# DEWY ROSE BAPTIST CHURCH SPORTSMAN BANQUITE and ARCHERY SHOOT.



## rockbrancharcher (Jul 16, 2017)

It's time!! I'm taking names for tickets to Dewy Rose  Baptist Church  sportsman banquite and Archery shoot. It's set for Aug,26. I will have a 20 target course set up. Classes for everyone!

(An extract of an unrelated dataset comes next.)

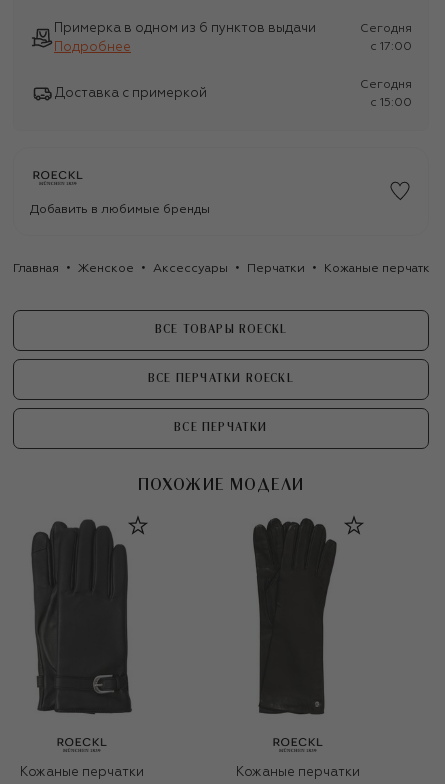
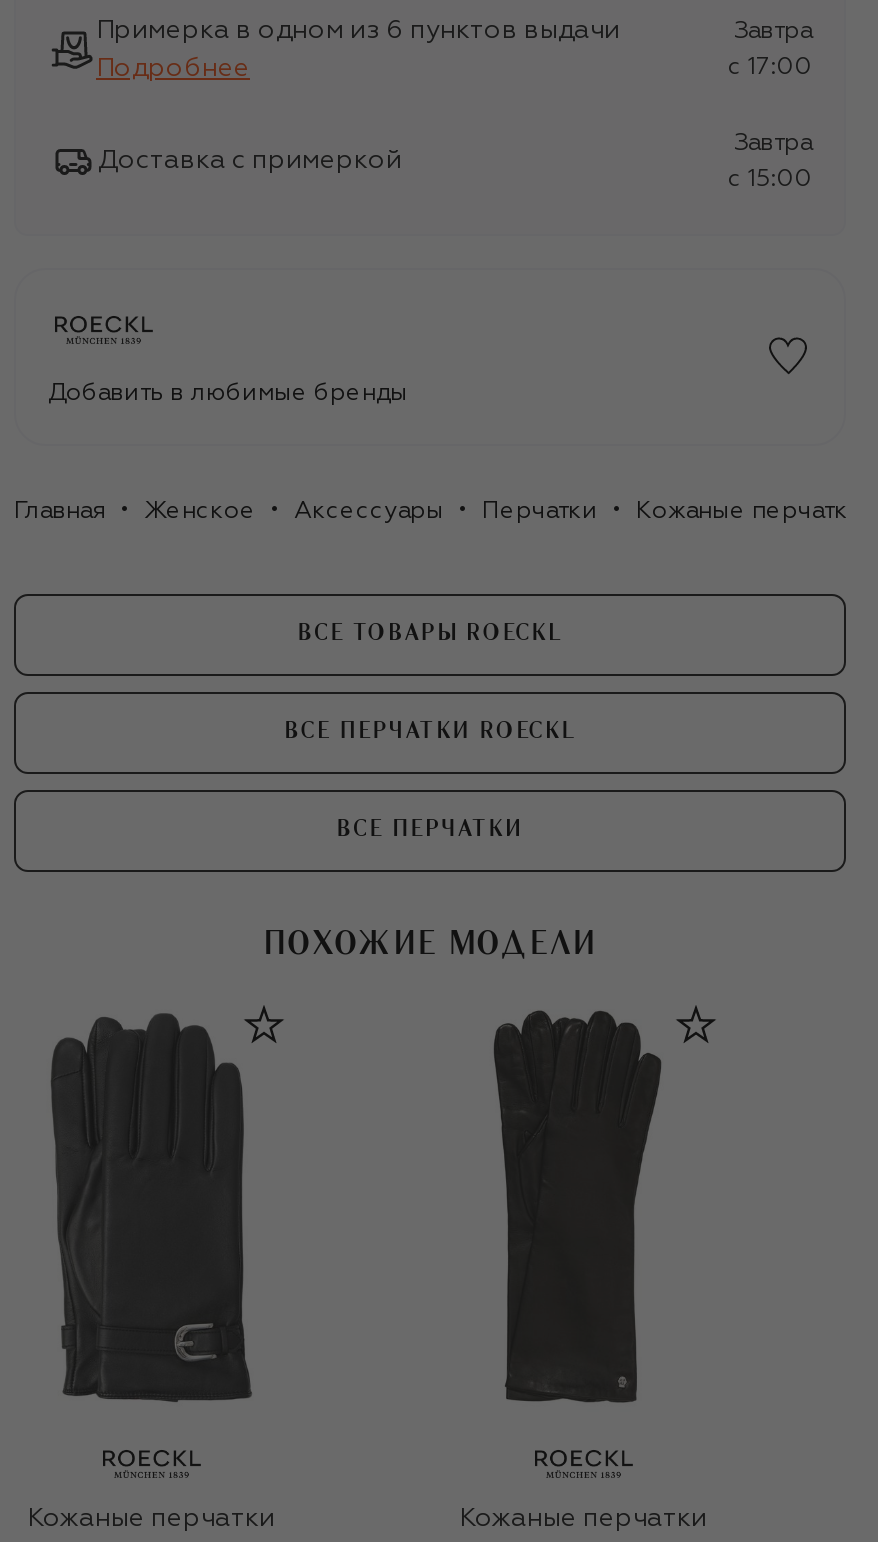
- Сегодня
+ Завтра

- Сегодня
+ Завтра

We will be serving ribeye steaks and taters along with more.. lot and lots of prizes to be givin away.. Guns, bow,knives,etc.. lots more..we only have room for about 300 guest and trust me it tickets won't last long.. $15 per ticket get you everything..our speaker is pastor Kyle Caudell of Double springs Baptist Church in townsville.. this is one event you don't want to miss.. contact me to save your tickets!! Spread the word!!!  BOBBY 706-318-0610


----------



## Tadder (Jul 29, 2017)

ttt


----------



## rockbrancharcher (Jul 31, 2017)

Tickets are running thin.. better get with me and save you a spot are give one to a friend.


----------



## Tadder (Aug 18, 2017)

Bump,


----------



## p&y finally (Aug 19, 2017)

What time does shoot start? Shotgun start?


----------



## rockbrancharcher (Aug 24, 2017)

10 till 2:30ish casual start. Come when it best fits you..


----------



## MI360 (Aug 24, 2017)

What classes?


----------